An analysis of China's Top 50 brands and their potential for global growth, as well as China's 12th five year plan and the rise of consumer culture
In January a seminar in London discussed trade with China, the country’s strongest brands and the changing attitudes of Chinese consumers. Thirteen of the 100 top earning brands in the world are Chinese, yet few are household names outside China
On 14 January 2013, WPP and UK Trade & Investment hosted ‘China: New Year, New Leadership, New Opportunities’, a half-day seminar held in London, designed to shed greater light on topics including what the change in political leadership will mean for business in China, the shift by Chinese companies from manufacturers to brand marketers, the growing shopping sophistication of Chinese consumers in second and third tier cities and the Chinese corporate quest for partners at home and abroad.

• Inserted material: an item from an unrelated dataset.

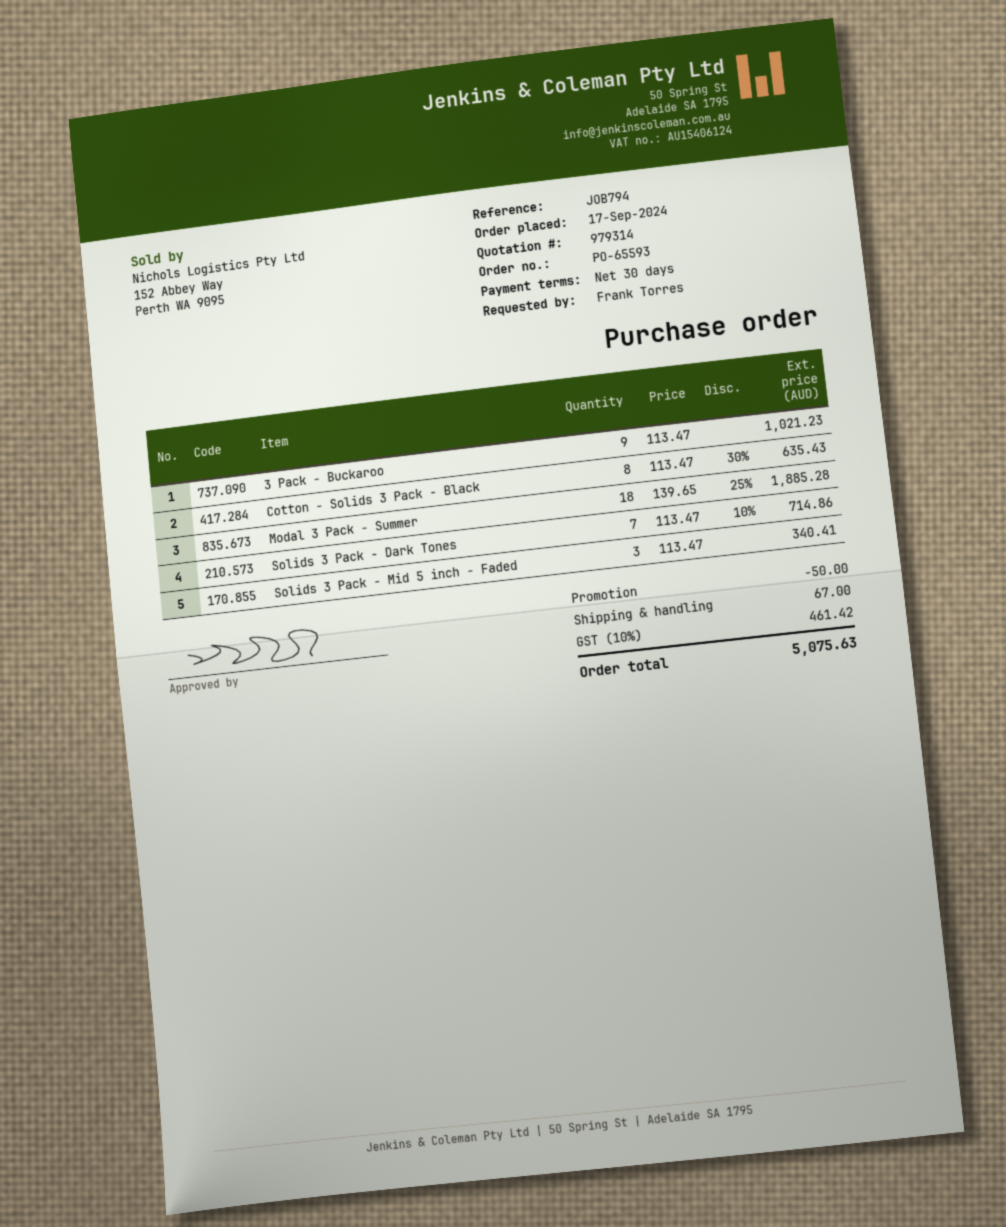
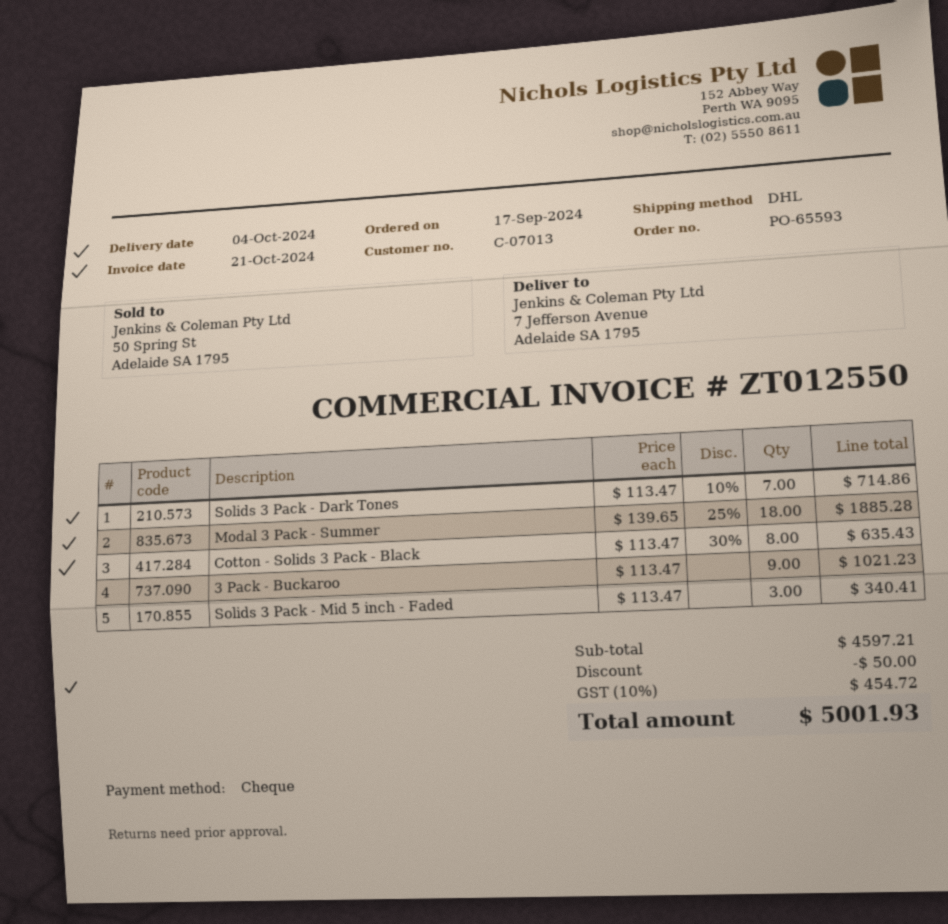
shipping: 67.00 -> none
tax: 10% = 461.42 -> 10% = 454.72
total: 5075.63 -> 5001.93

Chaired by David Roth, CEO of WPP’s The Store, EMEA and Asia, the seminar opened with a comment from Ed Vaizey MP, UK Minister for Culture, Communications & Creative Industries, who advocated UK companies as potential business partners for Chinese brands. He cited the 2012 Olympic Games and last year’s UK Now festival, which was held in China and attracted an estimated 400 million attendees, as demonstrating Britain’s suitability as an area for serious Chinese investment.
WPP CEO Sir Martin Sorrell, interviewed by Roth, affirmed China’s position as the leading BRIC country, emphasising the sheer scale of its population. He revealed that China’s population, while generally cited as being 1.3 billion, could be as high as 1.5 billion (a census is ongoing), meaning there could be another 200 million potential Chinese consumers.
In the context of 2013’s global economic situation, China is becoming more important than ever because of the lack of growth in western Europe and the US, he said, adding that China’s 12th five year plan (covering the period from 2011 to 2015) was achieving its targets, which include 7% GDP growth, increased consumption, the development of the service sector, a scaling down of quantity in favour of quality and a greater focus on the hinterland/west of China.
Commenting on the performance of domestic and foreign companies in China, Sorrell referred to a ‘battleground’ in which multinationals with a Chinese presence currently enjoy significant consumer loyalty but suffer from a lack of awareness and limited distribution, whereas local companies lack loyalty but are well known and have established distribution.
He concluded that for foreign brands China was a high risk but high reward market. “All opportunities are threats if you don’t deal with them,” he said, warning that certain brands operating in certain industries and/or provinces of China had “already missed the boat”.